======== Exercise input ========

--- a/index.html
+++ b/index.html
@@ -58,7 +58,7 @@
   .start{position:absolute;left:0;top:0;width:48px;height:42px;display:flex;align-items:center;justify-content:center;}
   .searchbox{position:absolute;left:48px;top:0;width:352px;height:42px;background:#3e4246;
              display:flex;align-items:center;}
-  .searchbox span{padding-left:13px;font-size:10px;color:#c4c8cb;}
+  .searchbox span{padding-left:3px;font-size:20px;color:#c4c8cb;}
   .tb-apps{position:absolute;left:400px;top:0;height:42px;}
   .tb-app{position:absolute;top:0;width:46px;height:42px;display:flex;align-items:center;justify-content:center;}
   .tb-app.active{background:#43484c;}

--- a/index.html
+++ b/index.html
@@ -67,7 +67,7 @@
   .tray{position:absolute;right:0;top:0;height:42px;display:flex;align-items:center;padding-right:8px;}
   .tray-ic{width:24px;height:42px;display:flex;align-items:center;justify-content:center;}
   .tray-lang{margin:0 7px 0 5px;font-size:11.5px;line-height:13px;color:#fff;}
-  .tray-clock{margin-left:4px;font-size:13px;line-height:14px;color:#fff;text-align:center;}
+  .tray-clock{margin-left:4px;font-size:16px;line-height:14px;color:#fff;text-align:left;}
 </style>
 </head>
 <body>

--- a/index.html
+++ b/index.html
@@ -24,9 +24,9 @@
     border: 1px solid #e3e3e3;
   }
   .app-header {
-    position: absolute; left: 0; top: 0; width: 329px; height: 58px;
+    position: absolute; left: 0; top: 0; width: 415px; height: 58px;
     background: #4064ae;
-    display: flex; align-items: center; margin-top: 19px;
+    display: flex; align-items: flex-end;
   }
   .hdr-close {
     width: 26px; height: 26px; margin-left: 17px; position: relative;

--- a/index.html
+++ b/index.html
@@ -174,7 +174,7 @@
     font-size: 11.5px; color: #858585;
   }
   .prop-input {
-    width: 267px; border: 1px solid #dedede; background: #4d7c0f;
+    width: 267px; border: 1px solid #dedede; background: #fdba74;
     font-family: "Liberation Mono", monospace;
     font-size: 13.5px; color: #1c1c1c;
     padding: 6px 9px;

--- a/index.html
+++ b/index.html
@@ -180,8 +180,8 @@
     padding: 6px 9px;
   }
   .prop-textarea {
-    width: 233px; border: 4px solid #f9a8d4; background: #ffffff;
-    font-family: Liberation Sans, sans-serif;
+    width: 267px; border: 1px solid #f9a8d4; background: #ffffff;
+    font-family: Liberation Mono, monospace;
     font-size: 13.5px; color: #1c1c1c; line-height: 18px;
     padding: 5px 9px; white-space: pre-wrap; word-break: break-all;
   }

========

* [Aim of the exercise]: Lines above that have "clock": copy each of them.

* [Completed exercise]:
-  .tray-clock{margin-left:4px;font-size:13px;line-height:14px;color:#fff;text-align:center;}
+  .tray-clock{margin-left:4px;font-size:16px;line-height:14px;color:#fff;text-align:left;}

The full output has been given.